### What is needed
What should be copied is the stretch of entries below from the line with "column name: WIDTH -> Width" up to and including the line with "AAAAAAATAAA | Royalty: 3.00 -> 3.30", exactly and without images.

### Information supplied

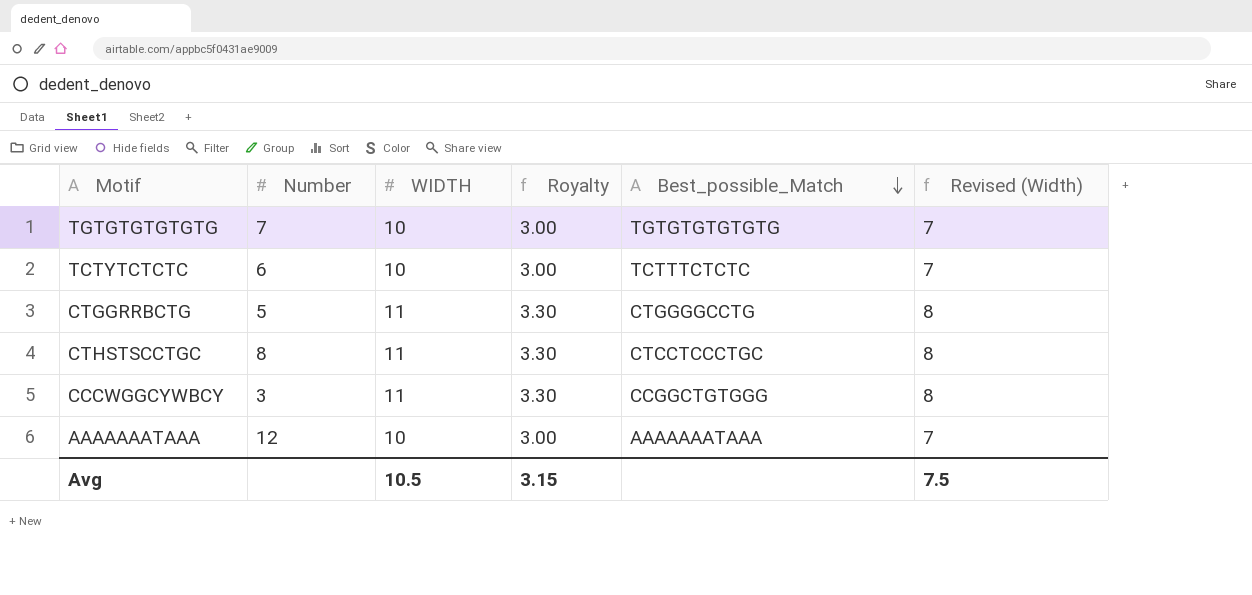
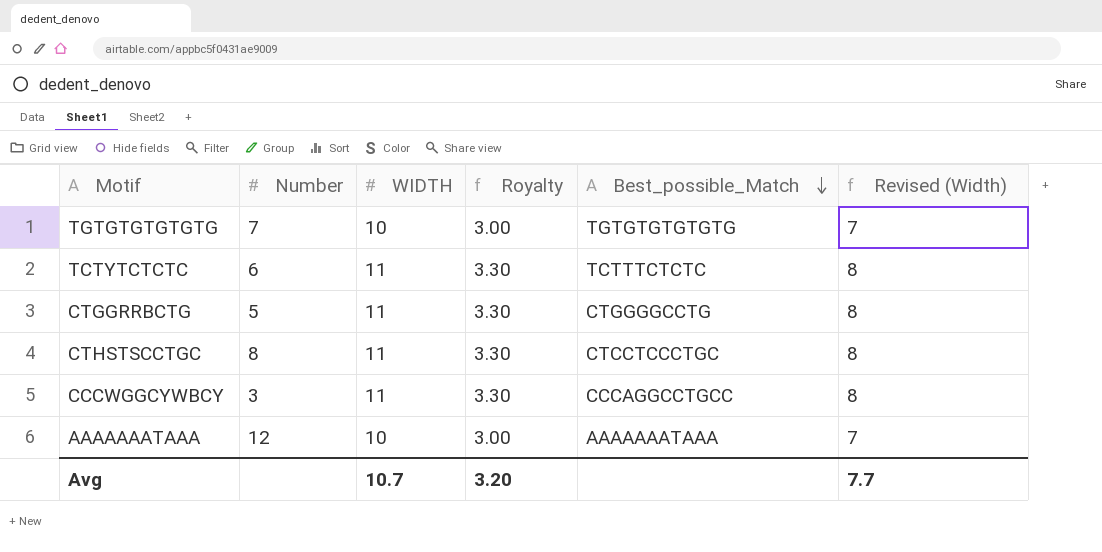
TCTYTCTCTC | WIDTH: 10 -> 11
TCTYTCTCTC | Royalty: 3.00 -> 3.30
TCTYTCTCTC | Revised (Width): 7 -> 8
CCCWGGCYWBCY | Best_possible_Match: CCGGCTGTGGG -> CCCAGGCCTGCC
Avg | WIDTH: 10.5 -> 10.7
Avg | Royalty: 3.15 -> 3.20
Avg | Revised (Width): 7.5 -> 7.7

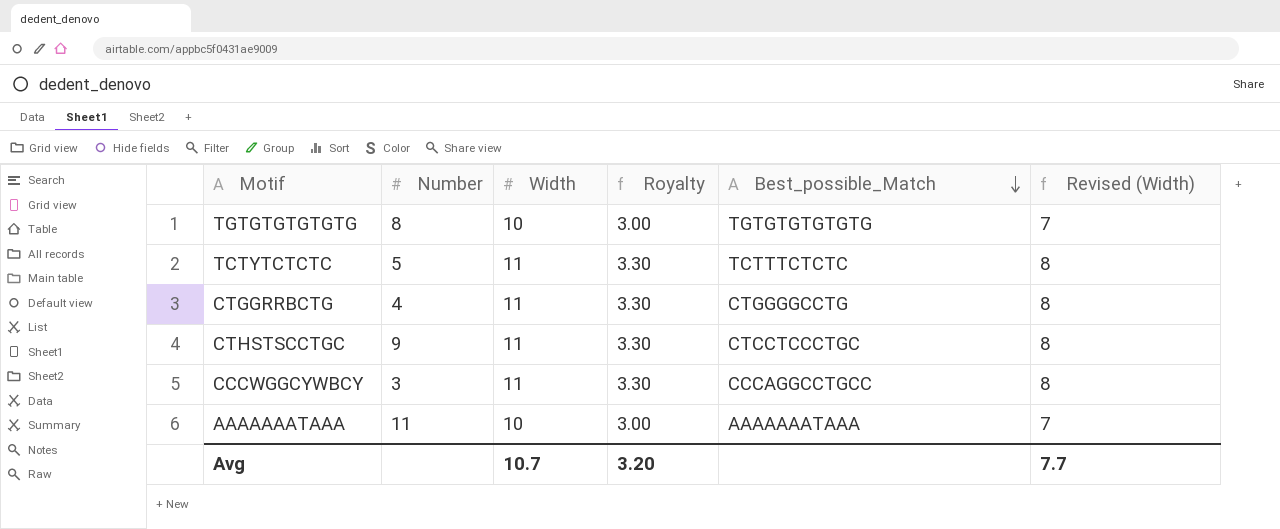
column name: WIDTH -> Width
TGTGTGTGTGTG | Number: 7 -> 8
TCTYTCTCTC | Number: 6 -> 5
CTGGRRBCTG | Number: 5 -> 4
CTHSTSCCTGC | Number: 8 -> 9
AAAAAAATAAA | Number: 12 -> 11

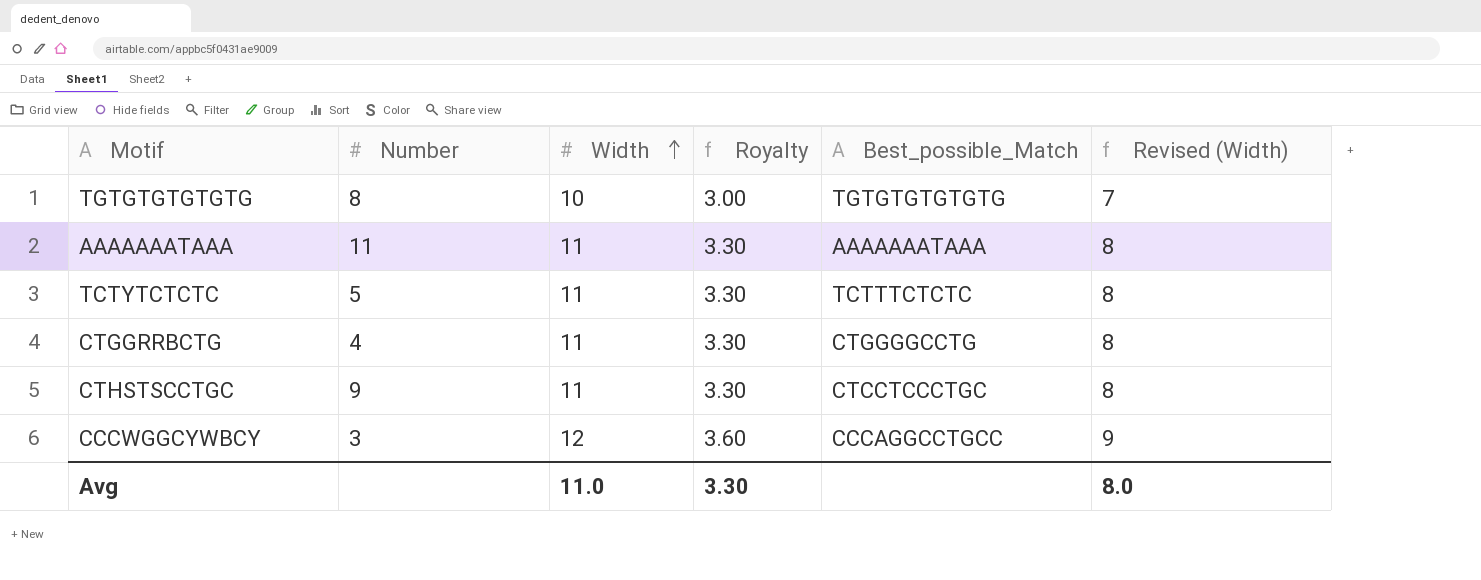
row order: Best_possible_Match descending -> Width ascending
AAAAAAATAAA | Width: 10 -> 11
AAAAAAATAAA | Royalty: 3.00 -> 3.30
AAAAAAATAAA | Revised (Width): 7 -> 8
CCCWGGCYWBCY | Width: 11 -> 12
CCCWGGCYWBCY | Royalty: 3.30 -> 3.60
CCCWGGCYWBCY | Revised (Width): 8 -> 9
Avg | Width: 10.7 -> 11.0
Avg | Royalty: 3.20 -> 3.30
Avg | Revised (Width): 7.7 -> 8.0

### Answer area
column name: WIDTH -> Width
TGTGTGTGTGTG | Number: 7 -> 8
TCTYTCTCTC | Number: 6 -> 5
CTGGRRBCTG | Number: 5 -> 4
CTHSTSCCTGC | Number: 8 -> 9
AAAAAAATAAA | Number: 12 -> 11

row order: Best_possible_Match descending -> Width ascending
AAAAAAATAAA | Width: 10 -> 11
AAAAAAATAAA | Royalty: 3.00 -> 3.30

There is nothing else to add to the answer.